BRIEF:
Ignoring every picture, return the lines of the listing below word for word, from the line that holds "color: #be185d ->" through the line that holds "color: #14532d ->".

RECORDS FOR THE EXERCISE:

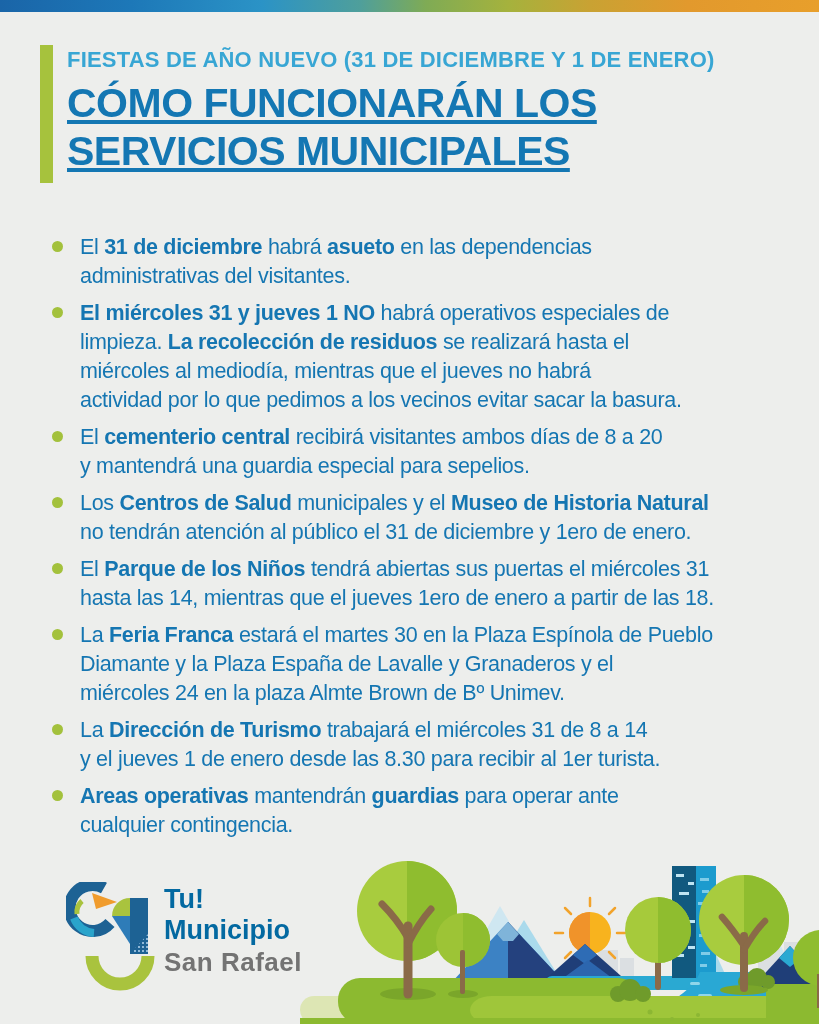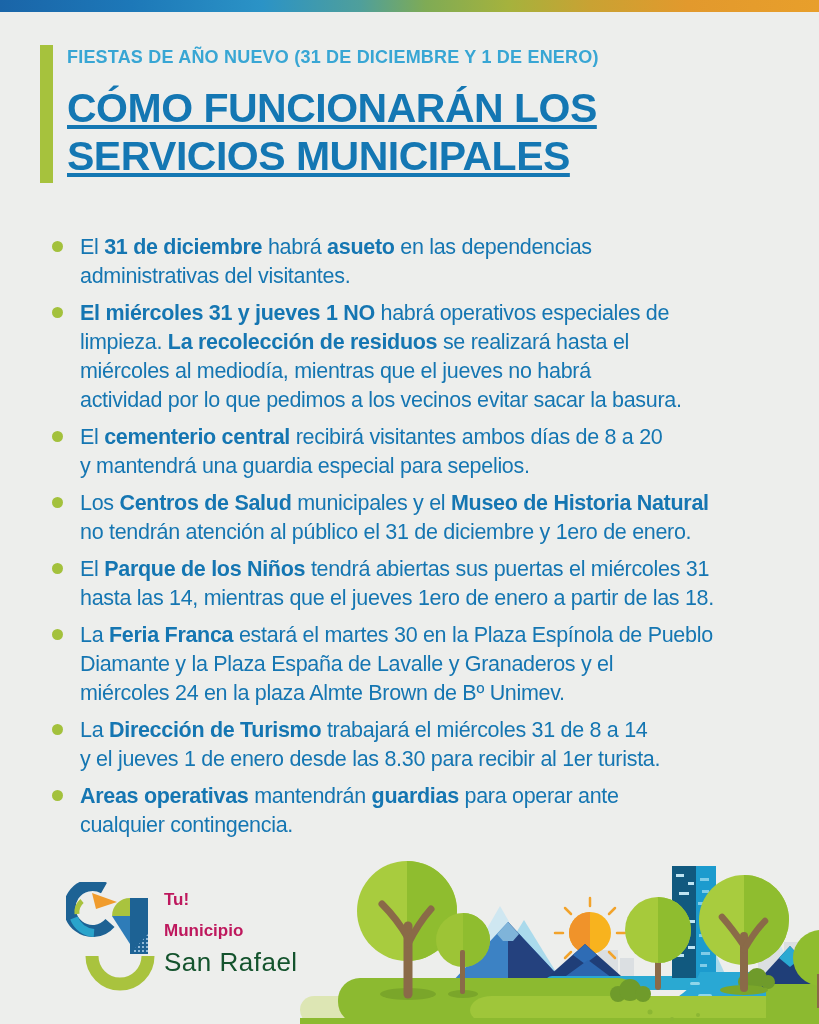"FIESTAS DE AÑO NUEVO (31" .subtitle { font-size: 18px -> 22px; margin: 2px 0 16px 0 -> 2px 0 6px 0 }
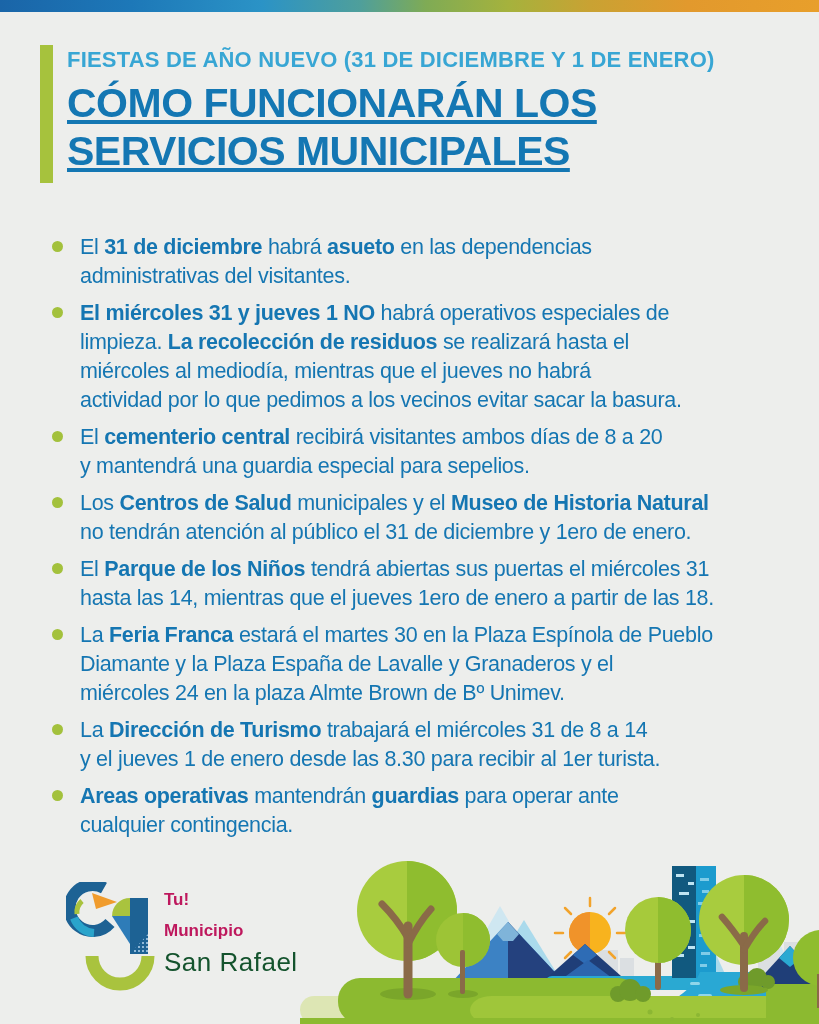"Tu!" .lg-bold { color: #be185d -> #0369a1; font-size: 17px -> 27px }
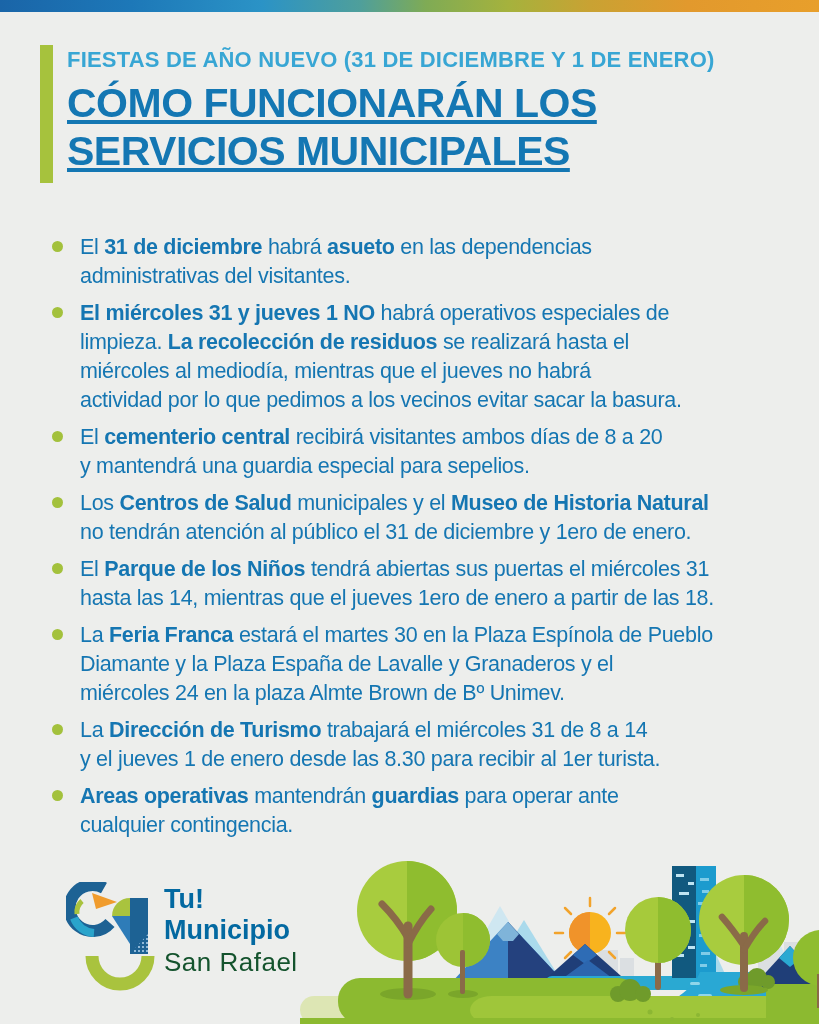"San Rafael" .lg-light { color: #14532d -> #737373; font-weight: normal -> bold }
--
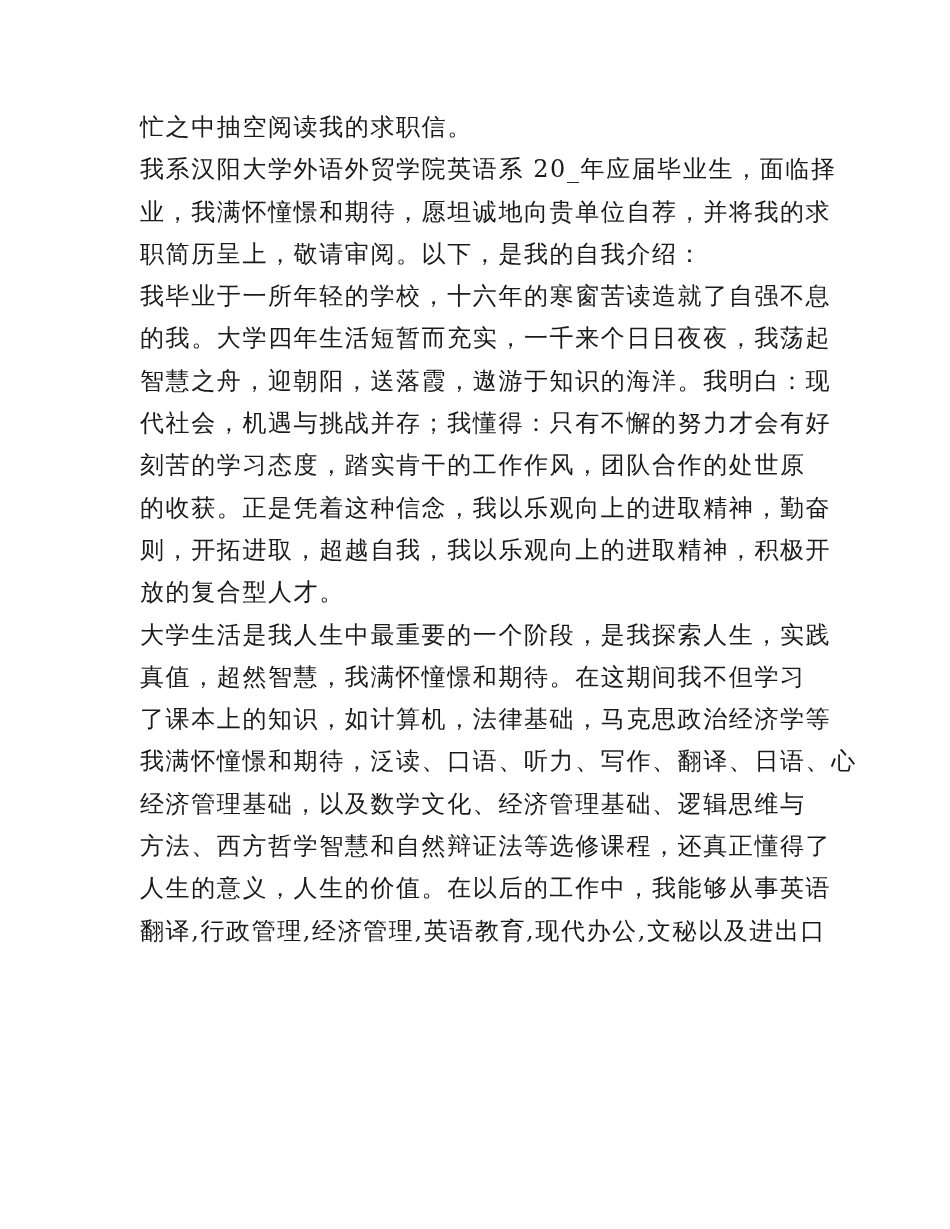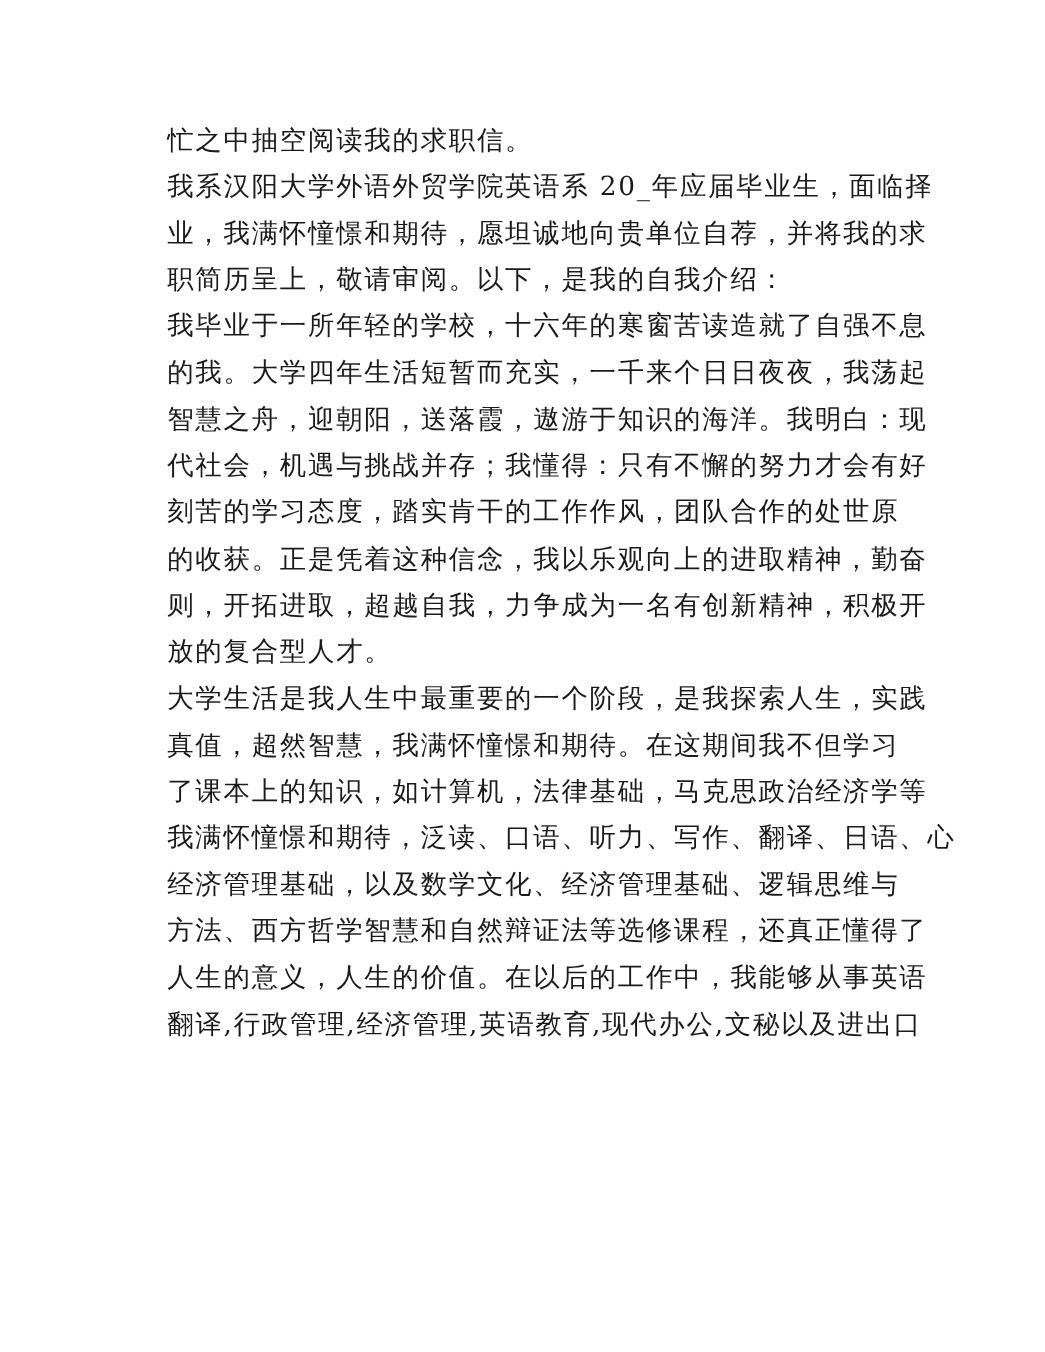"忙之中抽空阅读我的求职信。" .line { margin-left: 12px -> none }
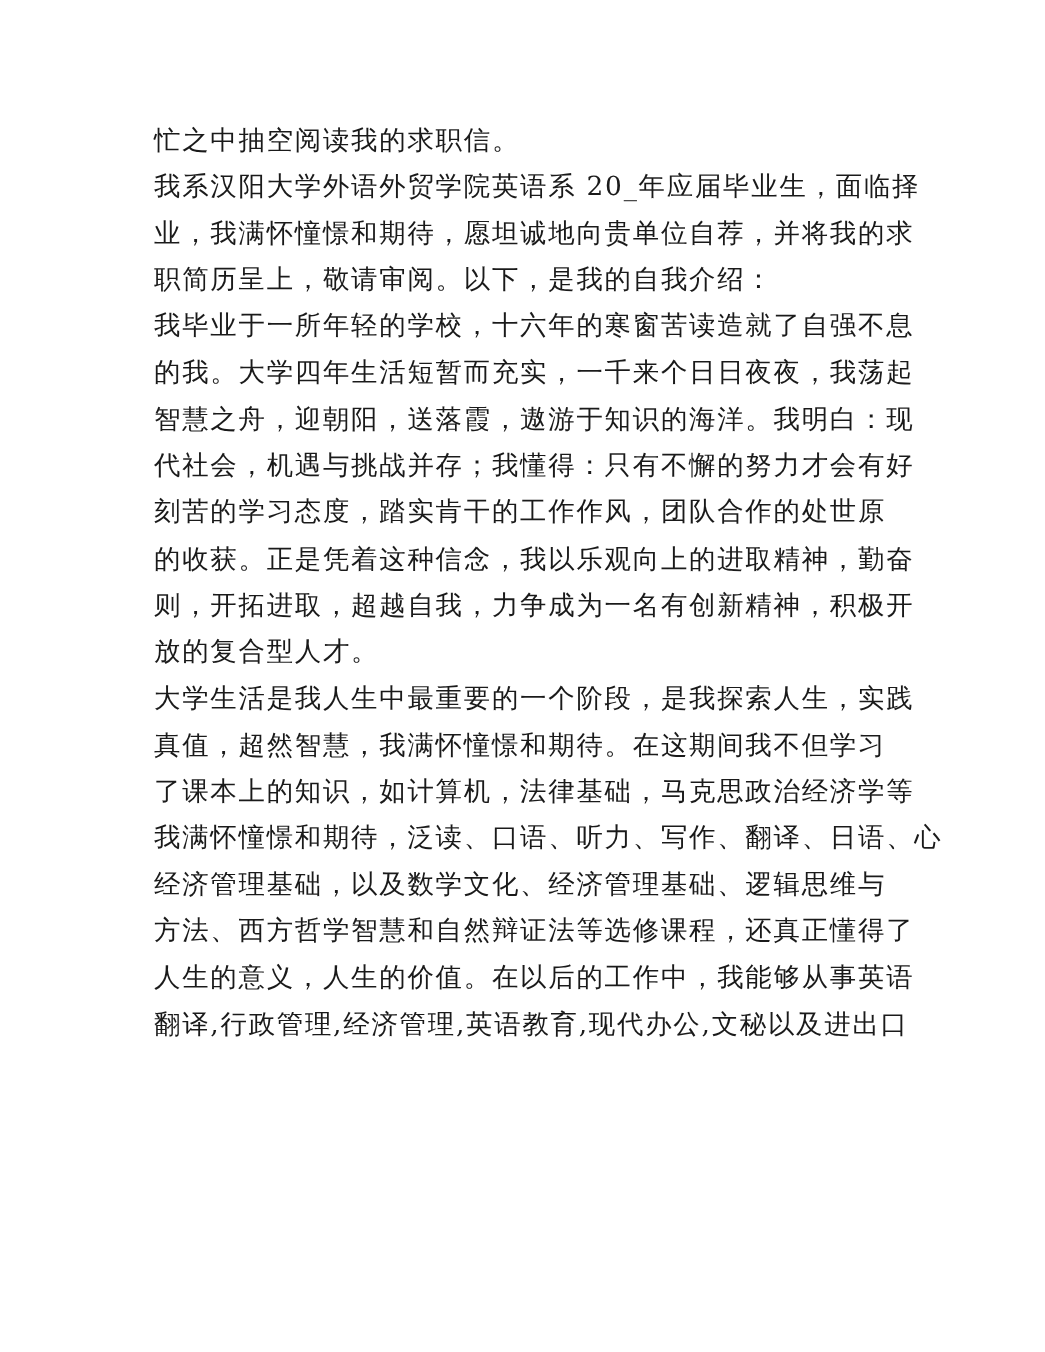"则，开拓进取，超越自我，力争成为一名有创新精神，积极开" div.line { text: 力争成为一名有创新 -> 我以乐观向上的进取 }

SOLVED PROBLEM:
"Tu!" .lg-bold { color: #be185d -> #0369a1; font-size: 17px -> 27px }
"San Rafael" .lg-light { color: #14532d -> #737373; font-weight: normal -> bold }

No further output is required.